Required work
Would you copy each line of the data below that has "style"?

Provided records
---

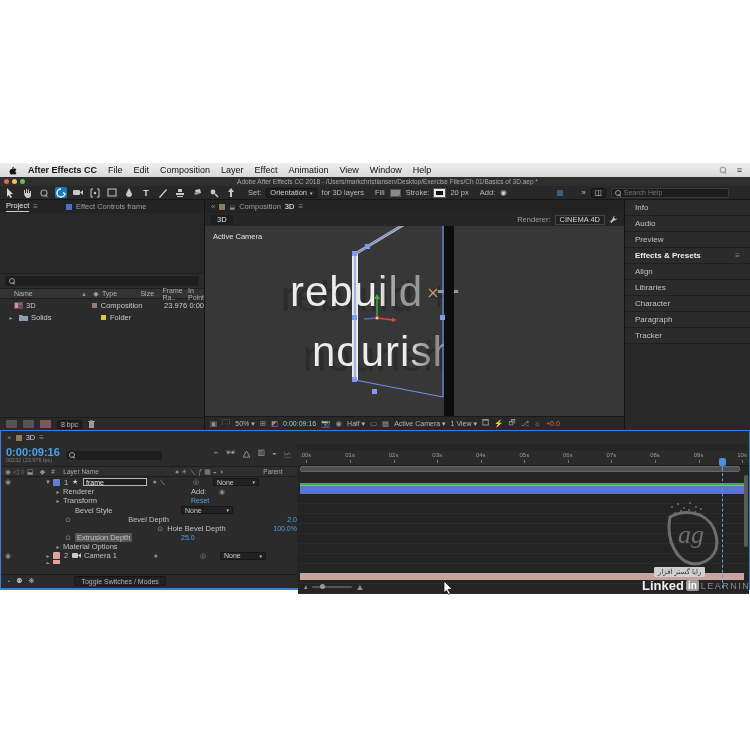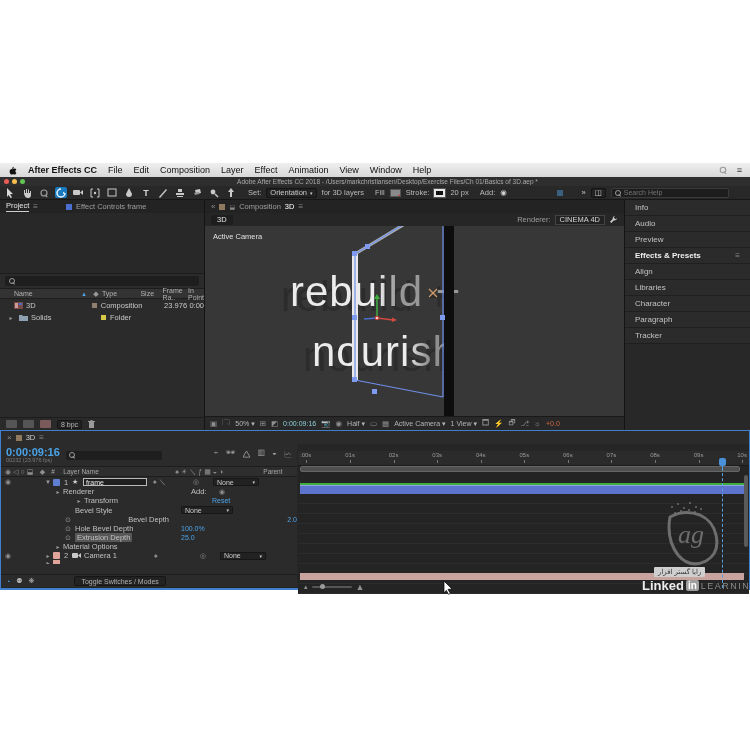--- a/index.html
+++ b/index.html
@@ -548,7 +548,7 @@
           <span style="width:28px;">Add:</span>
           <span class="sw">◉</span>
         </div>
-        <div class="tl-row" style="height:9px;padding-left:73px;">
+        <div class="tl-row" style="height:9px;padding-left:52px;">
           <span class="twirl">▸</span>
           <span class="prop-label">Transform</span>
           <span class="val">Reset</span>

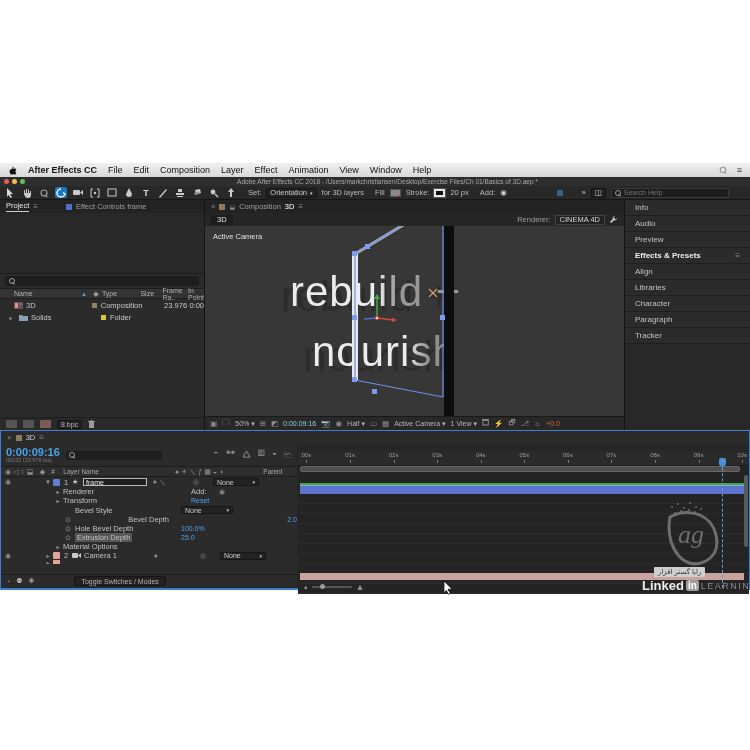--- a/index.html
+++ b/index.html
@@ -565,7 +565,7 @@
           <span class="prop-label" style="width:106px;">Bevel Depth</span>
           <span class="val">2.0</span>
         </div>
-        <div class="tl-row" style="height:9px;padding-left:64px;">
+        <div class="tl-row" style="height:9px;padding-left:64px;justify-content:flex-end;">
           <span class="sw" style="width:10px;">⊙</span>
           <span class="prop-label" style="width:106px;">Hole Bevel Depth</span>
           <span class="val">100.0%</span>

---

Your solution
           <span style="width:28px;">Add:</span>
-        <div class="tl-row" style="height:9px;padding-left:73px;">
+        <div class="tl-row" style="height:9px;padding-left:52px;">
           <span class="prop-label" style="width:106px;">Bevel Depth</span>
-        <div class="tl-row" style="height:9px;padding-left:64px;">
+        <div class="tl-row" style="height:9px;padding-left:64px;justify-content:flex-end;">
           <span class="sw" style="width:10px;">⊙</span>
           <span class="prop-label" style="width:106px;">Hole Bevel Depth</span>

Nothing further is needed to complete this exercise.